Live album by Belle and Sebastian
- Released: 18 November 2008
- Recorded: 1996–2001
- Genre: Indie pop
- Label: Jeepster

Belle and Sebastian chronology
| The Life Pursuit (2006) | The BBC Sessions (2008) | Write About Love (2010) |

= The BBC Sessions (Belle and Sebastian album) =

The BBC Sessions is an album by Belle and Sebastian. It is a double album.
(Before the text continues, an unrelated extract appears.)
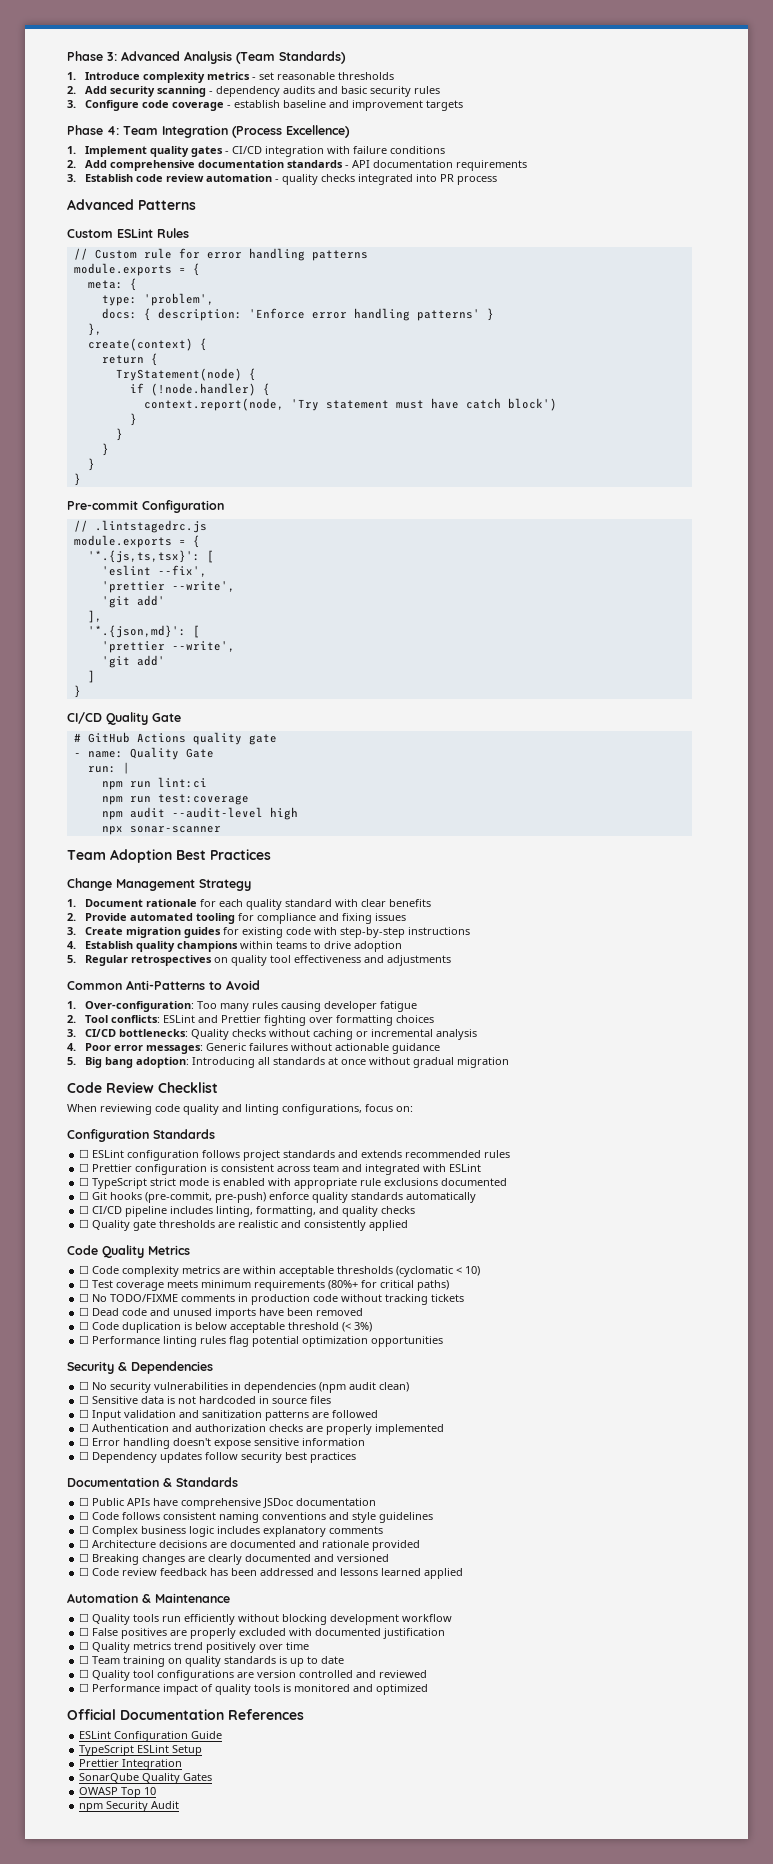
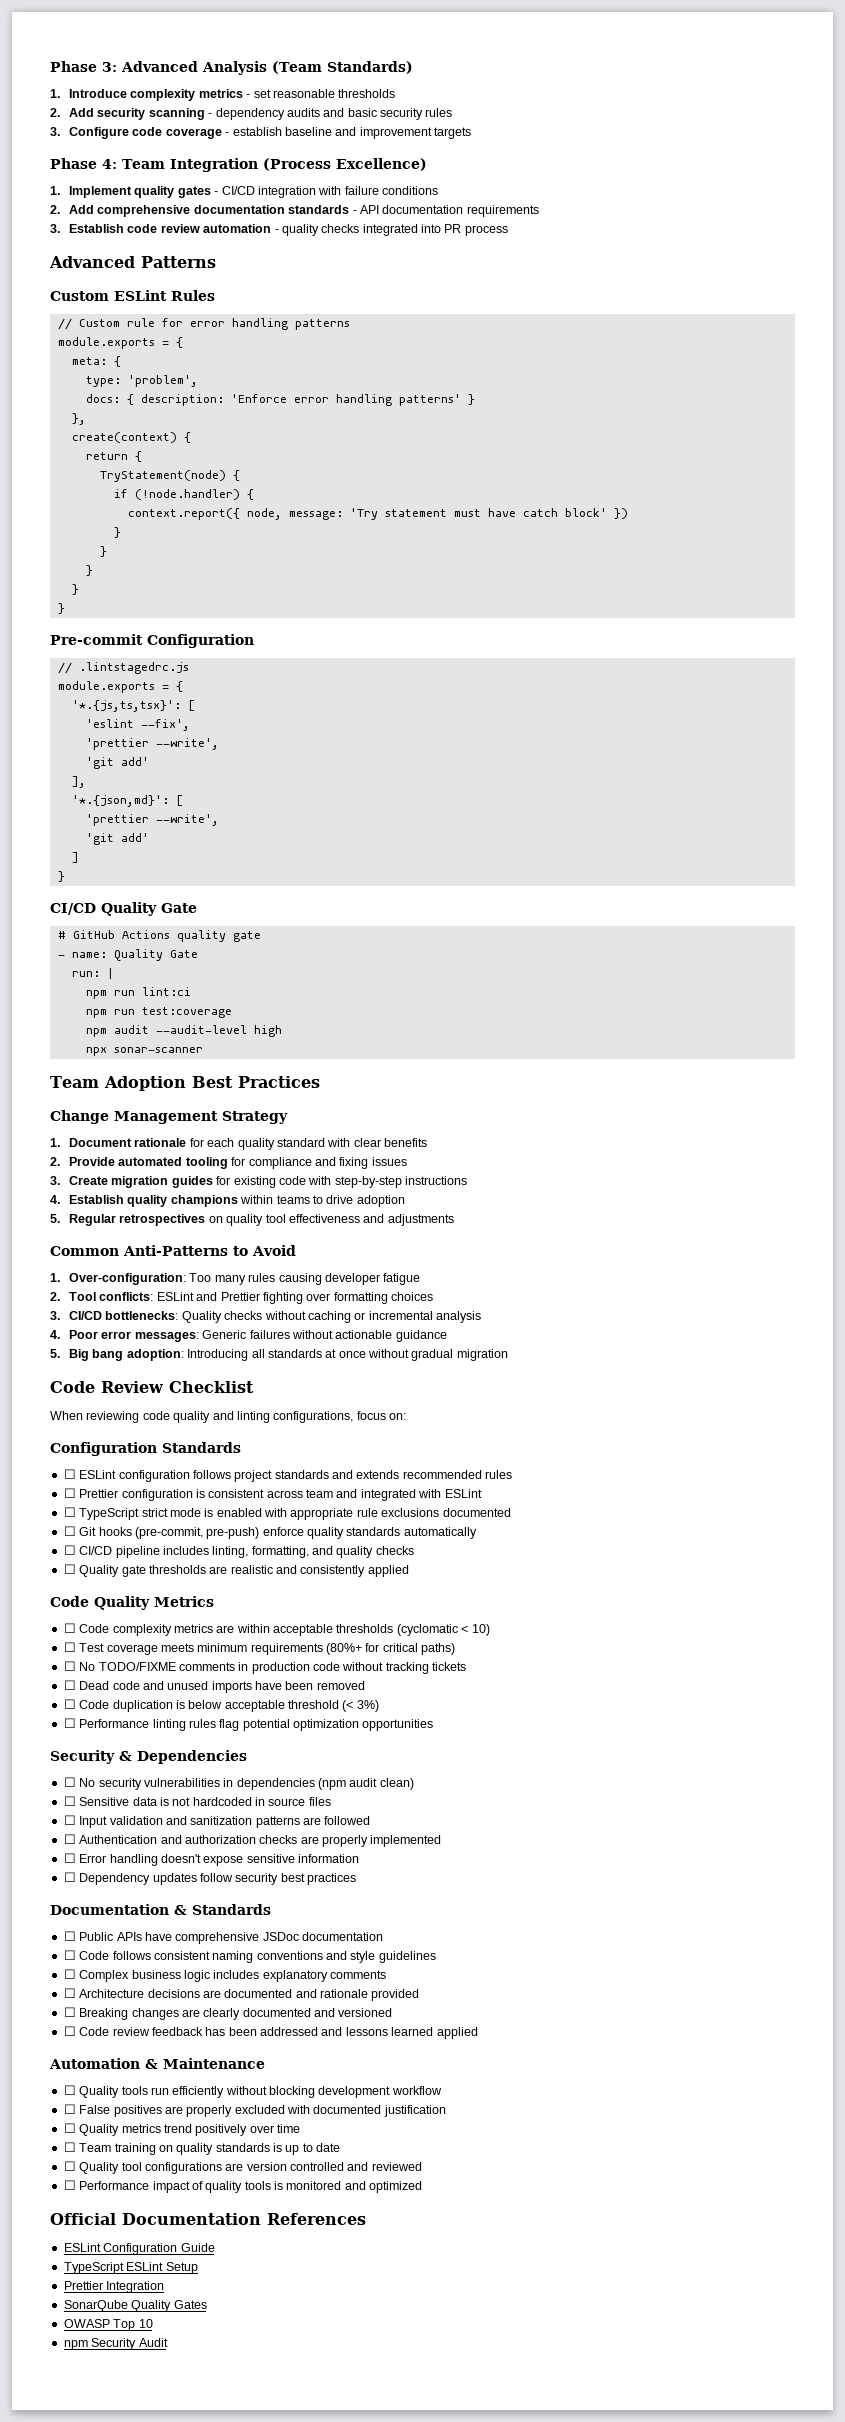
- context.report(node, 'Try statement must have catch block')
+ context.report({ node, message: 'Try statement must have catch block' })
The first disc (Radio Sessions) is a compilation of unreleased recordings recorded between 1996 and 2001, while the second (Live in Belfast) is a live recording from a concert in Belfast on 21 December 2001. The live album contains covers of "Here Comes the Sun", "I'm Waiting for the Man" and "The Boys are Back in Town".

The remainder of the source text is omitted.